Целые коллективы, по вывеске большевицкие, в неусыпном напряжении ждали такой минуты. (Меня поймут, мне простят, конечно, мою бездоказательность и неопределенность: я пишу это в 20 году, во время длящегося царства большевиков.) Красноармейцы, посылаемые на фронт, были проще и разговорчивее: «Мы до первого кордона. А там сейчас — на ту сторону». Помню их весело и глупо улыбающиеся лица.

События на Красной Горке (почти у самого Кронштадта) неизвестны в подробностях; но по всем вероятиям, это была ошибка, обман момента; слишком измученные ожиданием люди сказали себе «пора!» — а было вовсе не пора. Да настоящего момента для внутреннего восстания тогда и совсем не было (как не было его и после осенью, во время наступления Юденича).

Не было, видим мы теперь, единой воли у идущих, не было ее еще ни разу. Будет ли когда-нибудь?

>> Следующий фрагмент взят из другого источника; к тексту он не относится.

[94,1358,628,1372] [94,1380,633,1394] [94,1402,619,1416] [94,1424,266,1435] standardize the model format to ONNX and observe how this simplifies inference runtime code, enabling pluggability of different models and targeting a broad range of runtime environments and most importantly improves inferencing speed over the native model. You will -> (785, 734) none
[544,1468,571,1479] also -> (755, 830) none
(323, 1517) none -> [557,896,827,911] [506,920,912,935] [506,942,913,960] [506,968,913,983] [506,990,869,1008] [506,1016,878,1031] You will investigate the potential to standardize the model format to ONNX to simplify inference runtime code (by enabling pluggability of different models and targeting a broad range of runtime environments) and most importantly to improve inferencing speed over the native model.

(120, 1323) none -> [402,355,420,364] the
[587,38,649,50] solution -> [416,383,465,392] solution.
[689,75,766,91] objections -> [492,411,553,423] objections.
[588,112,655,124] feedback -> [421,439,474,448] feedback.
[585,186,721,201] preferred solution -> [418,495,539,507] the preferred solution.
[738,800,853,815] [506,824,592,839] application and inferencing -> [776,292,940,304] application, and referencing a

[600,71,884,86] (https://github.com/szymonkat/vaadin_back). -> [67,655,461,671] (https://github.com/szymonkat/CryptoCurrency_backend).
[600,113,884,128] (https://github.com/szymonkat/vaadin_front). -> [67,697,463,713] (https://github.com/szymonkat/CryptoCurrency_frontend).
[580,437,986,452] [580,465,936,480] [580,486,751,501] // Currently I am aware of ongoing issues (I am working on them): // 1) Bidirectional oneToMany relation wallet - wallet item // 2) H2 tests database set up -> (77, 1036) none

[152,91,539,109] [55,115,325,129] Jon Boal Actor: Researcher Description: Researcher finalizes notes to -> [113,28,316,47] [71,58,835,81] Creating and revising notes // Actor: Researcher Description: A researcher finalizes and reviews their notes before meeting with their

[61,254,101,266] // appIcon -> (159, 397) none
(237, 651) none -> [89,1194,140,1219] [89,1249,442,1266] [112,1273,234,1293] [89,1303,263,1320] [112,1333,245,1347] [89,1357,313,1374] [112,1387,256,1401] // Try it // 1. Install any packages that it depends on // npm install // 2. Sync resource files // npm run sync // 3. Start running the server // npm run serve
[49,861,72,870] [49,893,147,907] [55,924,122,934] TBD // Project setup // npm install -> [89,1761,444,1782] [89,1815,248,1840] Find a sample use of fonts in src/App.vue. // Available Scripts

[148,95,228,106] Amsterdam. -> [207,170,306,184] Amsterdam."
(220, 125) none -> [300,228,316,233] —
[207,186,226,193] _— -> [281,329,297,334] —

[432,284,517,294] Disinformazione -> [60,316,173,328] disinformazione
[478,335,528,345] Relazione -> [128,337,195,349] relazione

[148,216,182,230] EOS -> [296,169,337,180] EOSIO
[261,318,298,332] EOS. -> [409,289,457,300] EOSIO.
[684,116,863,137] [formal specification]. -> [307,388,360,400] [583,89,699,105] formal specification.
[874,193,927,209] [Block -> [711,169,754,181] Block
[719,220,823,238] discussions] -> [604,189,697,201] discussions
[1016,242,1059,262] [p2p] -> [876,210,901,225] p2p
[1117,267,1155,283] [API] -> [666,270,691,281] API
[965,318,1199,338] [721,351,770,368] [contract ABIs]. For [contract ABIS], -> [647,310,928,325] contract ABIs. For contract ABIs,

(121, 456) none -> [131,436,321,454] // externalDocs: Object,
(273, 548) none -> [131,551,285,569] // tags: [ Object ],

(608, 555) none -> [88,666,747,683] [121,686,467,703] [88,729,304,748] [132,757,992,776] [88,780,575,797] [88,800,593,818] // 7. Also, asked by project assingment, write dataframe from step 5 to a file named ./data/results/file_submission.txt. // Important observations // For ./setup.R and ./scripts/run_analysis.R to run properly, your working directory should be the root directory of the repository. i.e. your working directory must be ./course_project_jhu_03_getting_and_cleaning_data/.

Майская эпопея скатилась, как волна, оставив после себя полосы опустошения; нас только сдавили, задушили новыми распоряжениями и декретами, новыми запрещениями и ограничениями, — новые замки повесили на двери тюремные. Да цены сразу удвоились, так что волей-неволей приходилось думать о последней рубашке — когда, сегодня или завтра снимать ее, чтоб послать на рынок.

Но думалось и об этом как-то тупо. Не уныние, а именно тупость начинала все больше овладевать всеми. Собственно наша внешняя жизнь изменялась так медленно и незаметно, что на первый взгляд, вот тогда весной 19 года, все было как бы то же: та же квартира, сохраненная заботами И. И., в кухне та же старенькая няня моя, та же преданная им служанка, деревенская девушка, с отвращением и покорностью глядящая на «этих коммунистов». Правда, пустели полки с книгами, унесли пианино, постепенно срывались занавесы с окон и дверей, а в кухне бедная моя, едва живая старушка тщетно суетилась над полупустыми горшками и бранилась с таинственными личностями, на ухо обещающими картофель по сту рублей фунт. Кухня — была у нас самое оживленное место в квартире. Кого-кого там не приходилось мне видеть! Кухонные митинги порою давали нам очень живую информацию.

Все пустеющая рабочая комната, балкон, с которого, поверх зеленых шапок Таврического сада, можно видеть главы страшного Смольного, бледнозолотые в белую майскую ночь, — о, какое странное томление, какая — словно предсмертная — тоска!

Какие-то сны. О большевиках. Что их свалили. Кто? Новые, странные люди. Когда? Сорок седьмого февраля.

«Дяденька, я боюсь!» — пищит мальчишка в Тургеневском сне «Конец света». И вдруг: «Гляньте! земля провалилась!»

У нас улица провалилась. Окна закрыты, затыканы чем можно. Да и нету там, за окнами, ничего. Тьма, тишина, холод, пустота.

Не было в истории. Все аналогии — пустое. Громадный город — самоубийца. И это на глазах Европы, которая пальцем не шевелит, не то обыдиотев, не то осатанев от кровей.